What is needed — Say how many lines in the following data hold the word "Obico". Write nothing but that number.

******************************

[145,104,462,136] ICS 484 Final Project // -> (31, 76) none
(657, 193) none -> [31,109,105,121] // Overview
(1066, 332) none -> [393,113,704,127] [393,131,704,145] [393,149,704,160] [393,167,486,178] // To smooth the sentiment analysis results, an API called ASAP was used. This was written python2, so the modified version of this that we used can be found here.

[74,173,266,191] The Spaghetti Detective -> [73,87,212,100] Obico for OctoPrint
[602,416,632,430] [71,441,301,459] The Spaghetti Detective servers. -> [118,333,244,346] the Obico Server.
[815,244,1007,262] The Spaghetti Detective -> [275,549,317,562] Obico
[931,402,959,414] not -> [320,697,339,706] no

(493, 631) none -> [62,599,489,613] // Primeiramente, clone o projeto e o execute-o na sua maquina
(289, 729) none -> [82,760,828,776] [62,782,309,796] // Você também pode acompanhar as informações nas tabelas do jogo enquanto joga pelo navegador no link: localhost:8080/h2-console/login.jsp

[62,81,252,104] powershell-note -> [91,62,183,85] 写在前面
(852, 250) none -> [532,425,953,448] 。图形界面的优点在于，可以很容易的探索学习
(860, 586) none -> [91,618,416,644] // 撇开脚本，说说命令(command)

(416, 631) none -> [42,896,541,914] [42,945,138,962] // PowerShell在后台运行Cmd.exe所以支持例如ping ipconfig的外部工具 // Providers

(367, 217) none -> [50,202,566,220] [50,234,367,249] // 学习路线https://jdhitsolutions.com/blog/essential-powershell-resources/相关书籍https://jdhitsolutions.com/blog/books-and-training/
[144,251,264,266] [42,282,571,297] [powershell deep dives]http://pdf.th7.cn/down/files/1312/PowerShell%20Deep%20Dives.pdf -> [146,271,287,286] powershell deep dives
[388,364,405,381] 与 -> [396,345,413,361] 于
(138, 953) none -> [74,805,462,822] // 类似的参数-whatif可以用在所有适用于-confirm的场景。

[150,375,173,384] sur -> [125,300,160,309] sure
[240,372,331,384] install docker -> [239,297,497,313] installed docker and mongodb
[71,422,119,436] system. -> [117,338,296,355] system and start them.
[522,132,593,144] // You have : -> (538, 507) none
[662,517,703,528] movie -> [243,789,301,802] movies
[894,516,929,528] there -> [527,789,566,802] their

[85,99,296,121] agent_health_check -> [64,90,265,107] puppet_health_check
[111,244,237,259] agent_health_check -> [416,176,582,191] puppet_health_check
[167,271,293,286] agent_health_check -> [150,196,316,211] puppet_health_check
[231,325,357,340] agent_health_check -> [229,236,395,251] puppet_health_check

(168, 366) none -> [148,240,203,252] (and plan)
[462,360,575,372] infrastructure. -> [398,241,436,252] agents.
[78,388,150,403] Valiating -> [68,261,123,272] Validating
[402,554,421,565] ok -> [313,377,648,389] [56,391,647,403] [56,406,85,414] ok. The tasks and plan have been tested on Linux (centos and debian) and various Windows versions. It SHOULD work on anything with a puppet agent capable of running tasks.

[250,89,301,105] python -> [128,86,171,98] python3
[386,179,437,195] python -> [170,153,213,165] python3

******************************

Result — 3